From the records, return each line that has the word "公費合計" in it.

Records from a data source
☆ ☆ ☆
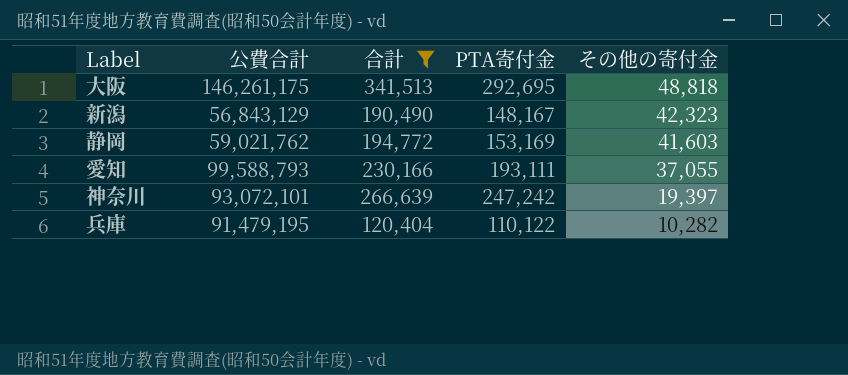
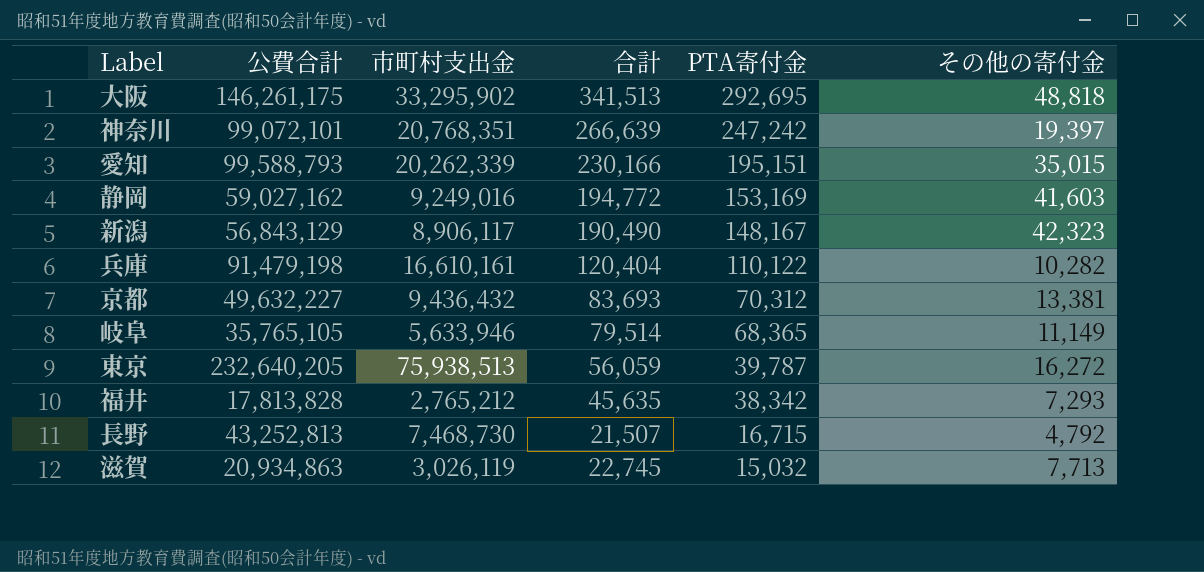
filter: 合計 >= 120,404 -> none
row order: その他の寄付金 descending -> PTA寄付金 descending
column 市町村支出金 | position: none -> 3
神奈川 | 公費合計: 93,072,101 -> 99,072,101
愛知 | PTA寄付金: 193,111 -> 195,151
愛知 | その他の寄付金: 37,055 -> 35,015
静岡 | 公費合計: 59,021,762 -> 59,027,162
兵庫 | 公費合計: 91,479,195 -> 91,479,198

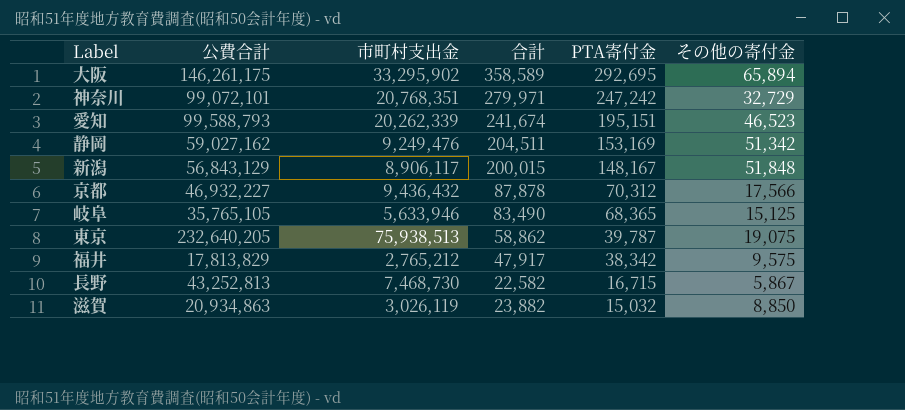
row 兵庫: 91,479,198 | 16,610,161 | 120,404 | 110,122 | 10,282 -> none
大阪 | 合計: 341,513 -> 358,589
大阪 | その他の寄付金: 48,818 -> 65,894
神奈川 | 合計: 266,639 -> 279,971
神奈川 | その他の寄付金: 19,397 -> 32,729
愛知 | 合計: 230,166 -> 241,674
愛知 | その他の寄付金: 35,015 -> 46,523
静岡 | 市町村支出金: 9,249,016 -> 9,249,476
静岡 | 合計: 194,772 -> 204,511
静岡 | その他の寄付金: 41,603 -> 51,342
新潟 | 合計: 190,490 -> 200,015
新潟 | その他の寄付金: 42,323 -> 51,848
京都 | 公費合計: 49,632,227 -> 46,932,227
京都 | 合計: 83,693 -> 87,878
京都 | その他の寄付金: 13,381 -> 17,566
岐阜 | 合計: 79,514 -> 83,490
岐阜 | その他の寄付金: 11,149 -> 15,125
東京 | 合計: 56,059 -> 58,862
東京 | その他の寄付金: 16,272 -> 19,075
福井 | 公費合計: 17,813,828 -> 17,813,829
福井 | 合計: 45,635 -> 47,917
福井 | その他の寄付金: 7,293 -> 9,575
長野 | 合計: 21,507 -> 22,582
長野 | その他の寄付金: 4,792 -> 5,867
滋賀 | 合計: 22,745 -> 23,882
滋賀 | その他の寄付金: 7,713 -> 8,850

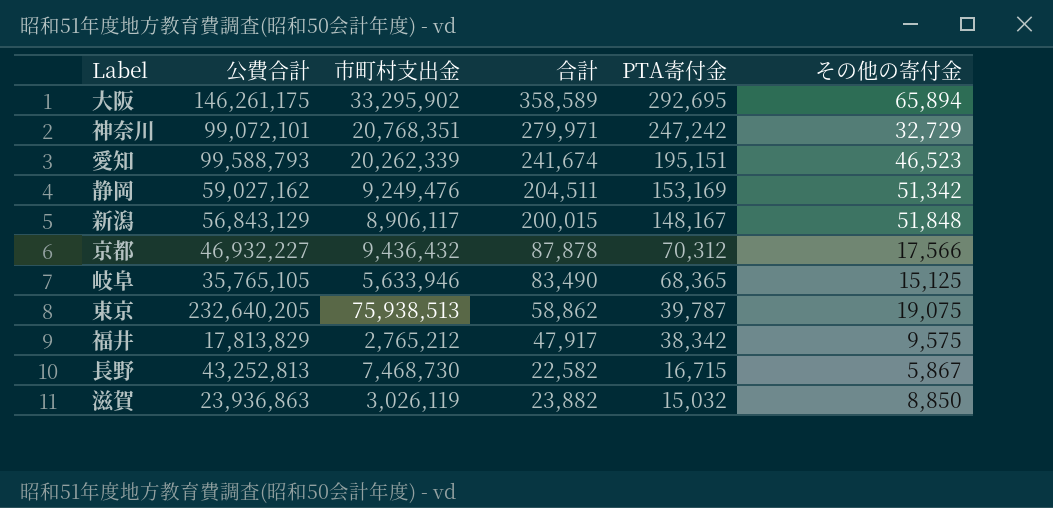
滋賀 | 公費合計: 20,934,863 -> 23,936,863

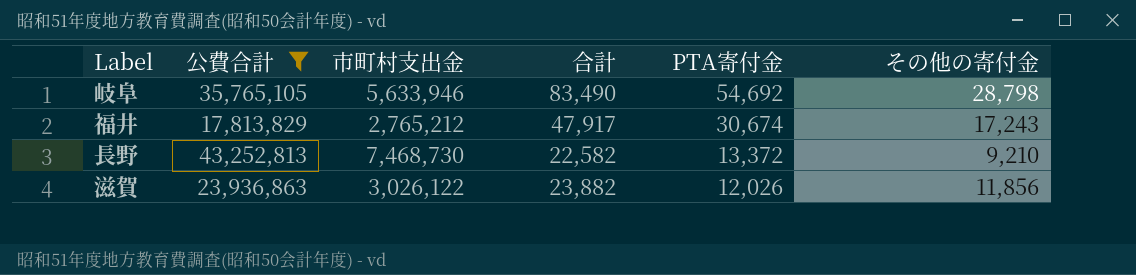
filter: none -> 公費合計 <= 43,252,813
岐阜 | PTA寄付金: 68,365 -> 54,692
岐阜 | その他の寄付金: 15,125 -> 28,798
福井 | PTA寄付金: 38,342 -> 30,674
福井 | その他の寄付金: 9,575 -> 17,243
長野 | PTA寄付金: 16,715 -> 13,372
長野 | その他の寄付金: 5,867 -> 9,210
滋賀 | 市町村支出金: 3,026,119 -> 3,026,122
滋賀 | PTA寄付金: 15,032 -> 12,026
滋賀 | その他の寄付金: 8,850 -> 11,856

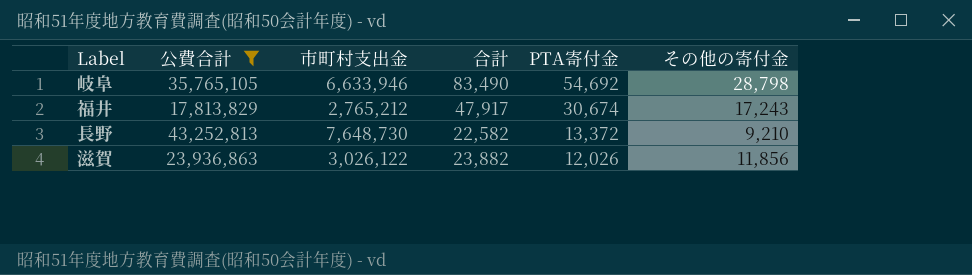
岐阜 | 市町村支出金: 5,633,946 -> 6,633,946
長野 | 市町村支出金: 7,468,730 -> 7,648,730

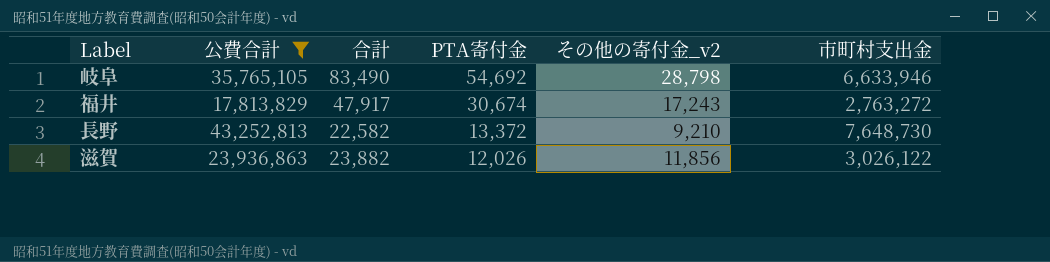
column name: その他の寄付金 -> その他の寄付金_v2
column 市町村支出金 | position: 3 -> 6
福井 | 市町村支出金: 2,765,212 -> 2,763,272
☆ ☆ ☆
*REPLY*.
神奈川 | 公費合計: 93,072,101 -> 99,072,101
静岡 | 公費合計: 59,021,762 -> 59,027,162
兵庫 | 公費合計: 91,479,195 -> 91,479,198
京都 | 公費合計: 49,632,227 -> 46,932,227
福井 | 公費合計: 17,813,828 -> 17,813,829
滋賀 | 公費合計: 20,934,863 -> 23,936,863
filter: none -> 公費合計 <= 43,252,813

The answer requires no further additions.